Start on Time
When you only have 50 minutes of class time, starting 5+ minutes late every week is the same as eliminating one or two discussion meetings each semester! If you’re on time, you’re more likely to encourage students to be on time, particularly if you start with the important points of the discussion – let students know that you cover important material at the beginning of class. Try to ignore the late-comers as much as possible, without making them feel too bad or they might not show up at all. At the beginning of the semester, try letting students know you expect late arrivals to take a seat near the door as quietly as possible so as not to disrupt other students who arrive on time.
Have a Plan
At the beginning of each class, let students know what you intend to cover during the class.

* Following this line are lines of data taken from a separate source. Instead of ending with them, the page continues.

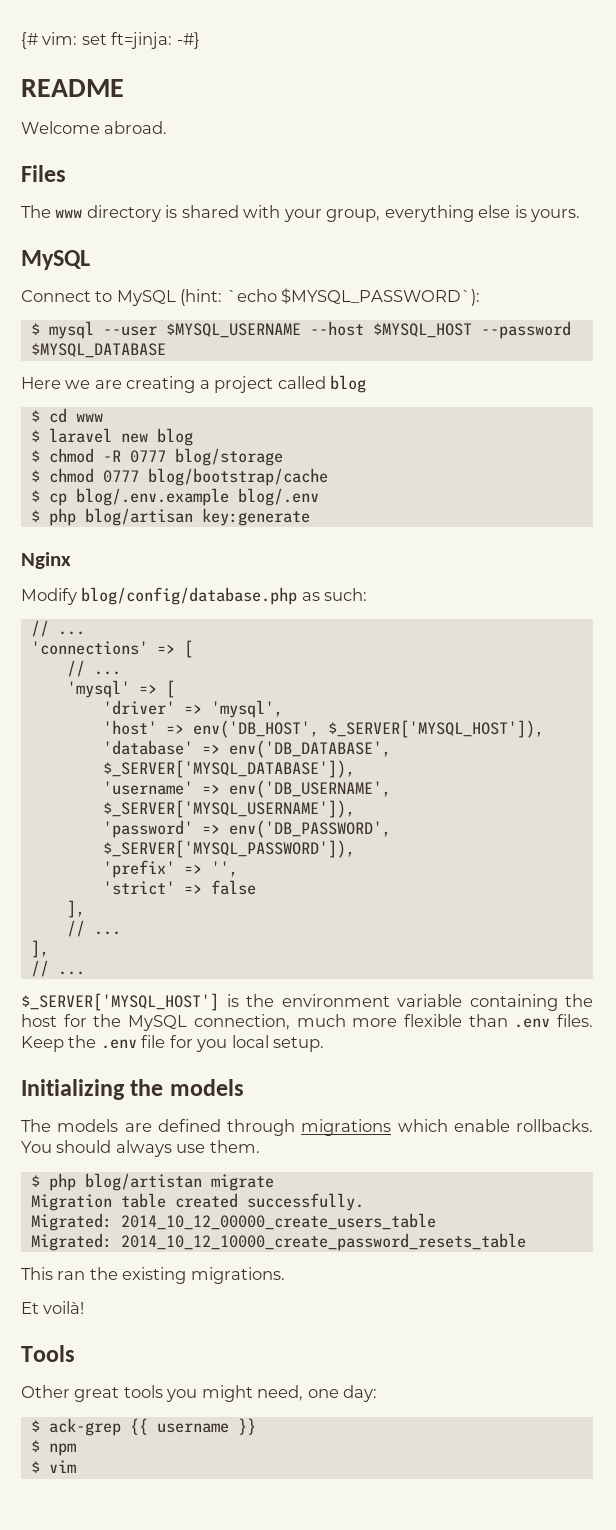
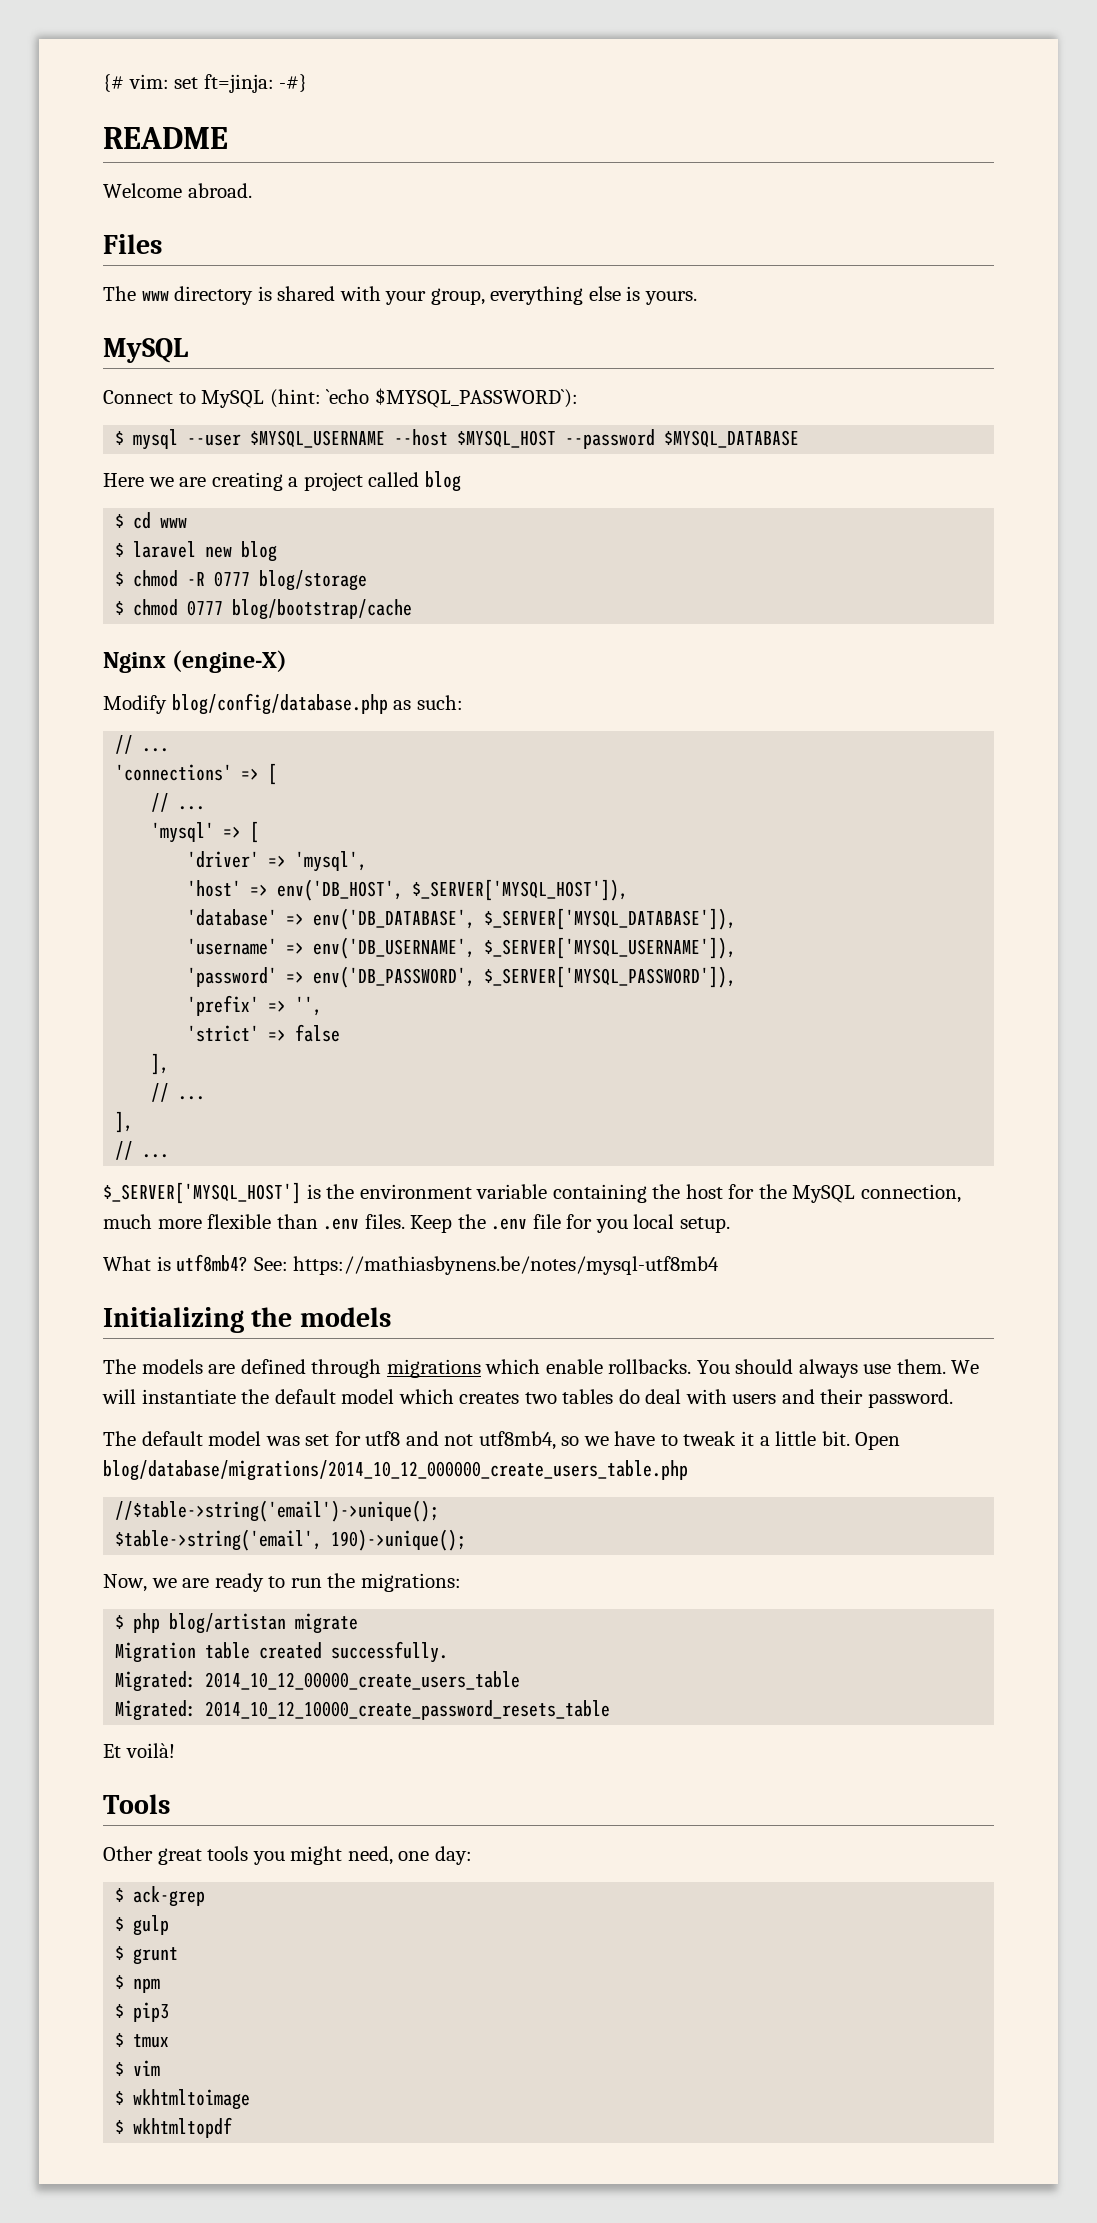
- $ cp blog/.env.example blog/.env
- $ php blog/artisan key:generate
- Nginx
+ Nginx (engine-X)
+ What is utf8mb4? See: https://mathiasbynens.be/notes/mysql-utf8mb4
+ We will instantiate the default model which creates two tables do deal with users and their password.
+ The default model was set for utf8 and not utf8mb4, so we have to tweak it a little bit. Open blog/database/migrations/2014_10_12_000000_create_users_table.php
+ //$table->string('email')->unique();
+ $table->string('email', 190)->unique();
+ Now, we are ready to run the migrations:
- This ran the existing migrations.
- $ ack-grep {{ username }}
+ $ ack-grep
+ $ gulp
+ $ grunt
  $ npm
+ $ pip3
+ $ tmux
  $ vim
+ $ wkhtmltoimage
+ $ wkhtmltopdf

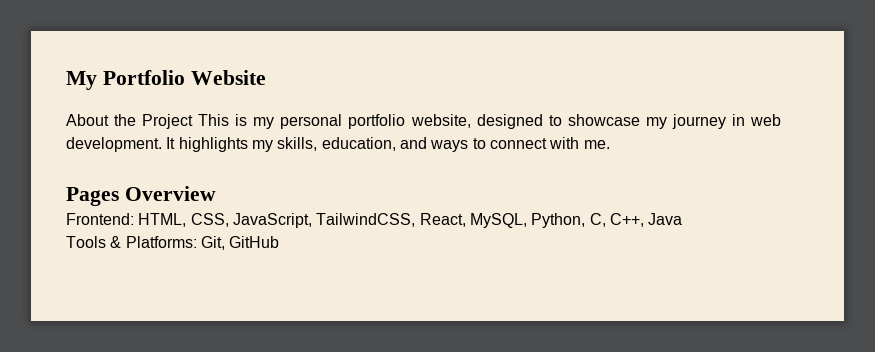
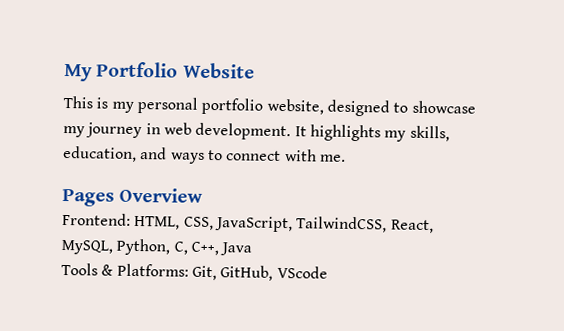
- About the Project This is my personal portfolio website, designed to showcase my journey in web development.
+ This is my personal portfolio website, designed to showcase my journey in web development.
- Tools & Platforms: Git, GitHub
+ Tools & Platforms: Git, GitHub, VScode

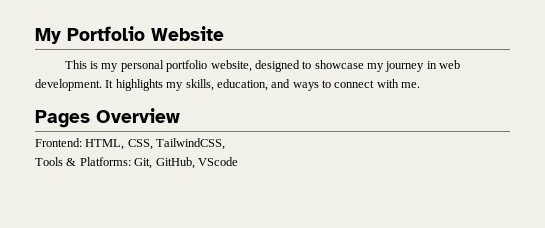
- Frontend: HTML, CSS, JavaScript, TailwindCSS, React, MySQL, Python, C, C++, Java
+ Frontend: HTML, CSS, TailwindCSS,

This can give you an outline, and can let them know what material they need to check on if you run out of time during the discussion section.
Try to Follow Your Lesson Plan
Write out a lesson plan ahead of time, including the amount of time you’ve allotted to each activity. After conducting a few sections, you can assess whether you need to add more material, or if you’re constantly trying to “cram in” too much information in a single class session.
- Have some back-up discussion questions ready to go in case your discussion section finishes with time left in class, don’t plan to just let students go early. There’s always more you can do!
- If you run out of time, be ready to send students away with questions to think about on their own that they should prepare to discuss at your next class meeting or on a Blackboard class forum.
Do the 2-Minute Recap
Try to save the last couple of minutes of each discussion meeting as a chance to recap the most important topics/issues you want students to leave with. This can also help get through the last few minutes when students start packing up their things.